- Task to carry out:
Print, from the listing below, the lines starting at the line containing "border-left:2px dotted #9a9a9a;" and ending at the line containing "width:1px; height:20px; background:#c8c8c8;", exactly as they stand, and print nothing else.

** Material provided follows **

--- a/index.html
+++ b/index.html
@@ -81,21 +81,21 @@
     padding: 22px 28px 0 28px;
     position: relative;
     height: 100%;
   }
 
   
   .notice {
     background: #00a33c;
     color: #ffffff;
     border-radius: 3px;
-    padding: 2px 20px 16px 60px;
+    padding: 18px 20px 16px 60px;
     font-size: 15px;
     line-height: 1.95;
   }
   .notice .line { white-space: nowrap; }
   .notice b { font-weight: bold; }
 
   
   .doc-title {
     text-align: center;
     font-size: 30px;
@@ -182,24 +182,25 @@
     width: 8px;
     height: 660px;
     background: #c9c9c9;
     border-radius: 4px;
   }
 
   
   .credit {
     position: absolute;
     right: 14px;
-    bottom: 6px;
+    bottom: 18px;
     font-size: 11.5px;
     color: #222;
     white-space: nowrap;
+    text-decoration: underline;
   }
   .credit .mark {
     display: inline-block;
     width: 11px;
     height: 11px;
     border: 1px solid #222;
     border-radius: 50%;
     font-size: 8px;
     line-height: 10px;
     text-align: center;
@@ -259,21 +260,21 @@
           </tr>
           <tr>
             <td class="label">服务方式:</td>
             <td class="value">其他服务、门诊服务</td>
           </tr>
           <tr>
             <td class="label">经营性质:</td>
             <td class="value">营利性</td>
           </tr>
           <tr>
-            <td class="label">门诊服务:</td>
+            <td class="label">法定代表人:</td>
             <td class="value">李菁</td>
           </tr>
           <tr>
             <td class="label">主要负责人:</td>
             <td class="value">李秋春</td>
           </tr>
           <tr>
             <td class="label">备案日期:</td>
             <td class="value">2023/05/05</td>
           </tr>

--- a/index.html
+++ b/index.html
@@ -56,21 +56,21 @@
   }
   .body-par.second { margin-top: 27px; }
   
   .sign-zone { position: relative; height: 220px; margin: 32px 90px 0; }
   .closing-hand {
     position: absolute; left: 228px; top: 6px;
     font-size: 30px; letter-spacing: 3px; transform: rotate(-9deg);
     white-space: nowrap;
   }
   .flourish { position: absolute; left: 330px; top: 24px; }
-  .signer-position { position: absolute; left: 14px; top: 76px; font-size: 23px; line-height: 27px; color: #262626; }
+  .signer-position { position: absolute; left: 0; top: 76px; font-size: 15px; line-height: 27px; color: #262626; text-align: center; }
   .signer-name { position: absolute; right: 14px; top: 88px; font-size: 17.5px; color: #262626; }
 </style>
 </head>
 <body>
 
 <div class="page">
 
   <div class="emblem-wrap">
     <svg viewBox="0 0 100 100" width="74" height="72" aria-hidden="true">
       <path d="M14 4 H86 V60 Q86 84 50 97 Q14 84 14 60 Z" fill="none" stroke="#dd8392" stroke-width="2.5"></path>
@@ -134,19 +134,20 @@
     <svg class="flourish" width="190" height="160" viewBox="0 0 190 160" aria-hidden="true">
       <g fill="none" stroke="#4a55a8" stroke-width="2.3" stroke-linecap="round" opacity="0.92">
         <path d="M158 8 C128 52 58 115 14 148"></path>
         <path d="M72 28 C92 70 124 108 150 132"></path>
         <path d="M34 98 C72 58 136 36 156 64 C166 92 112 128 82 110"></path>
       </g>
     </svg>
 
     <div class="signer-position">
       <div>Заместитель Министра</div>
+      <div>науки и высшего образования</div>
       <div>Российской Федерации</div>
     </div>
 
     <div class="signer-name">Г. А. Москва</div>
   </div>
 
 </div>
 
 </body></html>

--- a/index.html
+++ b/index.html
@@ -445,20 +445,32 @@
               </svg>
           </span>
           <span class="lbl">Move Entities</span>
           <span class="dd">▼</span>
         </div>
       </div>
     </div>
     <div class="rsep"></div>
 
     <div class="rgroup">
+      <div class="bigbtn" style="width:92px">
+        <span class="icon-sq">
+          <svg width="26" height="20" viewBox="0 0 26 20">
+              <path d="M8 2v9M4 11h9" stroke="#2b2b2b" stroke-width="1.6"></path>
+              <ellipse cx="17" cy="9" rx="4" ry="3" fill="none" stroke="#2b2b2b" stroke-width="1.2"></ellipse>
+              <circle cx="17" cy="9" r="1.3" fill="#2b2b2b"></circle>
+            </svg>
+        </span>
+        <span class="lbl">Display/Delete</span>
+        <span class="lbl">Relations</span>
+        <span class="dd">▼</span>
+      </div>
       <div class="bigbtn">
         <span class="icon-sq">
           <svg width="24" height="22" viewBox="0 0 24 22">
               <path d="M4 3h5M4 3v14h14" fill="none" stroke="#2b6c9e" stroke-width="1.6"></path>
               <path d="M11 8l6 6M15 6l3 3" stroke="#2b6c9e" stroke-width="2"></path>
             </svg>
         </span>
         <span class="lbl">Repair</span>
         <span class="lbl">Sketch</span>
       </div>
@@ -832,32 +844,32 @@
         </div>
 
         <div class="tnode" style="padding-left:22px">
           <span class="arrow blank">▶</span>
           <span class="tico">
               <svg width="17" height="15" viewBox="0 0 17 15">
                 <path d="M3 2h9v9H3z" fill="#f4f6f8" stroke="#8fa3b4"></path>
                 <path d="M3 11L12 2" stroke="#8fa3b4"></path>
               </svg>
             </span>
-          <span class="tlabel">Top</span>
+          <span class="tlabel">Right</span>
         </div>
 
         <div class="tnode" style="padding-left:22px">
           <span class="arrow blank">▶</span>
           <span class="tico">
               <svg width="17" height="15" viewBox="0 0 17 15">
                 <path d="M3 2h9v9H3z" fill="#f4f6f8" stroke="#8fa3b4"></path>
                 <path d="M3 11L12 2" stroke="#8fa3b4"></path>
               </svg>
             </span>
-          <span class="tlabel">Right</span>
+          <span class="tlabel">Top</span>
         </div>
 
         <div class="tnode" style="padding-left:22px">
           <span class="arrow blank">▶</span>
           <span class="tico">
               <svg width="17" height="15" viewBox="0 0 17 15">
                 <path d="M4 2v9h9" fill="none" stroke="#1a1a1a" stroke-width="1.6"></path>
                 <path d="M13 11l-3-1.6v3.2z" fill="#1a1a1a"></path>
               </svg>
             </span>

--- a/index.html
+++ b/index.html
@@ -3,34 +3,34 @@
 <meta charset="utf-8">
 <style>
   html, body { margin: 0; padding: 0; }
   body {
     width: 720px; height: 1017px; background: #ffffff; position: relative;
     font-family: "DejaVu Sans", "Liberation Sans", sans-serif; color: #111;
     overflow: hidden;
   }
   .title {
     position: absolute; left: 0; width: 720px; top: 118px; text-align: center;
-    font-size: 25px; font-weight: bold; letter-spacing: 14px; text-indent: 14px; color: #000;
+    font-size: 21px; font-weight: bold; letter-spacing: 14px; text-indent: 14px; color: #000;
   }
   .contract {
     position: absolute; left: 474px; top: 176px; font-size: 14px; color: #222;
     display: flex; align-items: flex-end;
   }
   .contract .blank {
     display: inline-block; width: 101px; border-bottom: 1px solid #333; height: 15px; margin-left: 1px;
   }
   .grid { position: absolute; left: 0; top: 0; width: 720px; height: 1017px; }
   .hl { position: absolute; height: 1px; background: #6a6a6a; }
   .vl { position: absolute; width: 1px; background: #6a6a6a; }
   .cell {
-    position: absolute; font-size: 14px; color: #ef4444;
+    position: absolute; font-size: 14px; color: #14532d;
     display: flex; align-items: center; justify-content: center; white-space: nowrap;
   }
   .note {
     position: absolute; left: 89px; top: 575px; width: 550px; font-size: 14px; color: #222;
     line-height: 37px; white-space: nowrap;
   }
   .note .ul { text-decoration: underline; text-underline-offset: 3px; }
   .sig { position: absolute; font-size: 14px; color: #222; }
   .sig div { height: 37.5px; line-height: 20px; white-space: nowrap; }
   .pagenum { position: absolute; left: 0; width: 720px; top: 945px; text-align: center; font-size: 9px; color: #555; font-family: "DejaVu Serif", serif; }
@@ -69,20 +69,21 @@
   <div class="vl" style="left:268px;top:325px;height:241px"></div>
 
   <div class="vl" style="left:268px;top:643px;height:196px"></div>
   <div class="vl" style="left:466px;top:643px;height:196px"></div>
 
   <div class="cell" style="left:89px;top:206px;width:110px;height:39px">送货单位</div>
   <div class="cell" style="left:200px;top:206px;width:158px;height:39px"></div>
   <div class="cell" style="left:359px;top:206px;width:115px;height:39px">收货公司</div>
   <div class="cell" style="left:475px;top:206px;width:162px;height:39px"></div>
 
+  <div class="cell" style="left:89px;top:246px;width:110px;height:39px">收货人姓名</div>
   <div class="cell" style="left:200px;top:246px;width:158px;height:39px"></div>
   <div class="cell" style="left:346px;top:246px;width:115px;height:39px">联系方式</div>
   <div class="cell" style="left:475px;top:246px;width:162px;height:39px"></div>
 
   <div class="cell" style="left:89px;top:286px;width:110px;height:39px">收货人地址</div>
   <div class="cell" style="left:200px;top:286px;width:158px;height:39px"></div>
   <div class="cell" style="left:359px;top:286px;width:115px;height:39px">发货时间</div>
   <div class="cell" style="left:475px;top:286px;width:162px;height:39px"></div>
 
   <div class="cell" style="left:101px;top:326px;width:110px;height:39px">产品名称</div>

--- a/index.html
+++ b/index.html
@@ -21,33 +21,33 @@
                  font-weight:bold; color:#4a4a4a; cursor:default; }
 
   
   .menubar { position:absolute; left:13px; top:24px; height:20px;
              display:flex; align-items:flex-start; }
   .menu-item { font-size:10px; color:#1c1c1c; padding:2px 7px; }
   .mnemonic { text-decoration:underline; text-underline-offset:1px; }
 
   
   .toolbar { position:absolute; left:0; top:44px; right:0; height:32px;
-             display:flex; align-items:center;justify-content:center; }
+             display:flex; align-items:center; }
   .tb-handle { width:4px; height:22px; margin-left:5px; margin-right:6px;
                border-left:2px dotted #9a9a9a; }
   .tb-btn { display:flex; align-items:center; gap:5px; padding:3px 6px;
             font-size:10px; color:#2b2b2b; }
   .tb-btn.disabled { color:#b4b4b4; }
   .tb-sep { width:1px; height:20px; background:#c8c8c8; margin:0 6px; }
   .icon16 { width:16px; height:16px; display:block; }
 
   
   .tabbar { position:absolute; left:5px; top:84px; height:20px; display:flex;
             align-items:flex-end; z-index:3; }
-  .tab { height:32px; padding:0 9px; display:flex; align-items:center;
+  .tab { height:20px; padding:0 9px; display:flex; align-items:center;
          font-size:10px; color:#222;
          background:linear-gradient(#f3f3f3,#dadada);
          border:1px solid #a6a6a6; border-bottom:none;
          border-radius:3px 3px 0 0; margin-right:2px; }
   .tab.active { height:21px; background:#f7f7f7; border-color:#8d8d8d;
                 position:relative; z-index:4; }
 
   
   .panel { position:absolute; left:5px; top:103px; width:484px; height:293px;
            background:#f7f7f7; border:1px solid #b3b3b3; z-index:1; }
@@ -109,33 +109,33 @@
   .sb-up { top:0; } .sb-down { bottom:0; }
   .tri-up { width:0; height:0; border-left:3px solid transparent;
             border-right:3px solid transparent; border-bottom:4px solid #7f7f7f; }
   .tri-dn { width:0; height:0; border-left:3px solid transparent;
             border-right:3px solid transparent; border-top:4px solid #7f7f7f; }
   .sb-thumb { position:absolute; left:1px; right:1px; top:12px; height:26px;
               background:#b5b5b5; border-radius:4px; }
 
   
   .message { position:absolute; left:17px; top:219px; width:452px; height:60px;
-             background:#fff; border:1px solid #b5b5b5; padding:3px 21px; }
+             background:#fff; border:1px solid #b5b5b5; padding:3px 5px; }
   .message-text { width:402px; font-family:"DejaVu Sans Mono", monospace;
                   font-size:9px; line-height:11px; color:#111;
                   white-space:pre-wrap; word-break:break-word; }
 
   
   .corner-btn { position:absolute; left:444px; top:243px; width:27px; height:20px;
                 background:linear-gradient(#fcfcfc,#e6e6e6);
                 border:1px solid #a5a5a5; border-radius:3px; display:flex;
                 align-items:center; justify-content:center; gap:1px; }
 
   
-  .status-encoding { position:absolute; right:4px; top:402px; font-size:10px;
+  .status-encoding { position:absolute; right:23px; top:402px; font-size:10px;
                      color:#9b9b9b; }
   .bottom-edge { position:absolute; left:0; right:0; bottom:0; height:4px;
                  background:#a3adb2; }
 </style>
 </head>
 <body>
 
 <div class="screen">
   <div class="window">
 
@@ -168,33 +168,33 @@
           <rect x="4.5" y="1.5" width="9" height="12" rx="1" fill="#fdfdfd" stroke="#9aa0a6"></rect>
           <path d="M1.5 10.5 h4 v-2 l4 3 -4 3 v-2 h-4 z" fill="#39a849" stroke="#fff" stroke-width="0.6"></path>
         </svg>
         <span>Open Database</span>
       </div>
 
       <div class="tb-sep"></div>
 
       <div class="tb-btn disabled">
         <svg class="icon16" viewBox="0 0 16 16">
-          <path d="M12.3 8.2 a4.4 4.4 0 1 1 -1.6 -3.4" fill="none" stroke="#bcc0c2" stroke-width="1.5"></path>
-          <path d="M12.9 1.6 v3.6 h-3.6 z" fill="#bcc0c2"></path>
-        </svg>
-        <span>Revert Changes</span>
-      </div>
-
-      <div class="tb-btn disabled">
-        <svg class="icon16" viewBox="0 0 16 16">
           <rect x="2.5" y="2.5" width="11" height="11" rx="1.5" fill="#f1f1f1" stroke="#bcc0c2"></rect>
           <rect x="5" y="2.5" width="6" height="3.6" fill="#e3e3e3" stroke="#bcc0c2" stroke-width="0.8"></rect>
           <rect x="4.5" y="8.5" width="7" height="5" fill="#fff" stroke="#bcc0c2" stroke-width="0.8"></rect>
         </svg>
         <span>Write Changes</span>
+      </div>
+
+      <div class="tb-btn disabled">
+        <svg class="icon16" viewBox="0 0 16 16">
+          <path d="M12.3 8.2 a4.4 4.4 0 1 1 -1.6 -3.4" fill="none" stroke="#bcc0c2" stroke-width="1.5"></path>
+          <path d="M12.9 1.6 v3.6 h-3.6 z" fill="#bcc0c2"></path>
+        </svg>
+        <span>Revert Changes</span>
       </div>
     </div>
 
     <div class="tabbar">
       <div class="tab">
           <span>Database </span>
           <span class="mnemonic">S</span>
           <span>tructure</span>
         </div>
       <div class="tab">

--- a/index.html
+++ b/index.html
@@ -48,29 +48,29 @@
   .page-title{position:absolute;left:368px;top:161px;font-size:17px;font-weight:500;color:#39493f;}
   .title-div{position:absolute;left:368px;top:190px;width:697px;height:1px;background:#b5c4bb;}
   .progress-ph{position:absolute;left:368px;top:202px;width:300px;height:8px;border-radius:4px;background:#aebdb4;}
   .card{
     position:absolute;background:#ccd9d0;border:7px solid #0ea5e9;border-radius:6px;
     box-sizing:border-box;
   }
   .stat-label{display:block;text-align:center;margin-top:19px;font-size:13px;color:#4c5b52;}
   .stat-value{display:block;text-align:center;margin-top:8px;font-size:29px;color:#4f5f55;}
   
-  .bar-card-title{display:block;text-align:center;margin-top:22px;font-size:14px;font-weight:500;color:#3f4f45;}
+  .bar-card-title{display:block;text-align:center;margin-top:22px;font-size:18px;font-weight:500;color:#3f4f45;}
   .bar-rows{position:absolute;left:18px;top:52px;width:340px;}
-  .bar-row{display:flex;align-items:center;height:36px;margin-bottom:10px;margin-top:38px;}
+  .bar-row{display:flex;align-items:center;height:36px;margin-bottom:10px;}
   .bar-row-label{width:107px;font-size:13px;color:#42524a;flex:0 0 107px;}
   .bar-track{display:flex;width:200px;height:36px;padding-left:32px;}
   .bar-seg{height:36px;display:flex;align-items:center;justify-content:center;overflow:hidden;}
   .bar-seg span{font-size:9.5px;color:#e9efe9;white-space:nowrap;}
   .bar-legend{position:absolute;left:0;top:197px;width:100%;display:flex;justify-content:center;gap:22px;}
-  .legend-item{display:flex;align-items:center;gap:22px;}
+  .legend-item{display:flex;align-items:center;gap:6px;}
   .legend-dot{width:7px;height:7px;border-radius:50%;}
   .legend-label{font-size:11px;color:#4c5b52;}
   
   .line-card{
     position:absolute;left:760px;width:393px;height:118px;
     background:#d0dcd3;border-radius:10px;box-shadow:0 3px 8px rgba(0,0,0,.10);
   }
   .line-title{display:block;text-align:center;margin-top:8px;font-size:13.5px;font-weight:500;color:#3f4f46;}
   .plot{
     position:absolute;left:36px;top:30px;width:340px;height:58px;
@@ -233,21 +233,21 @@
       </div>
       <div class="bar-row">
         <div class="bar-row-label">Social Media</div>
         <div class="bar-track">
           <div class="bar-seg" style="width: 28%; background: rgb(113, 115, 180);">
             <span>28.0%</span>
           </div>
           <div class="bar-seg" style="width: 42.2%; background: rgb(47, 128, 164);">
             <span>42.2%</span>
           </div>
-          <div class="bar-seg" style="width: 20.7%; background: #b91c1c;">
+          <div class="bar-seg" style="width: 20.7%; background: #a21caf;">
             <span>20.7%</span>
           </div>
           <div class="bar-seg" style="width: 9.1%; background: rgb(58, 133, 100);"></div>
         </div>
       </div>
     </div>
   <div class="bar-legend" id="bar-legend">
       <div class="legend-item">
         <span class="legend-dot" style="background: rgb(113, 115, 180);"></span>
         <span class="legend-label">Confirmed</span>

** End of Material provided **

- Solution for this problem:
                border-left:2px dotted #9a9a9a; }
   .tb-btn { display:flex; align-items:center; gap:5px; padding:3px 6px;
             font-size:10px; color:#2b2b2b; }
   .tb-btn.disabled { color:#b4b4b4; }
   .tb-sep { width:1px; height:20px; background:#c8c8c8; margin:0 6px; }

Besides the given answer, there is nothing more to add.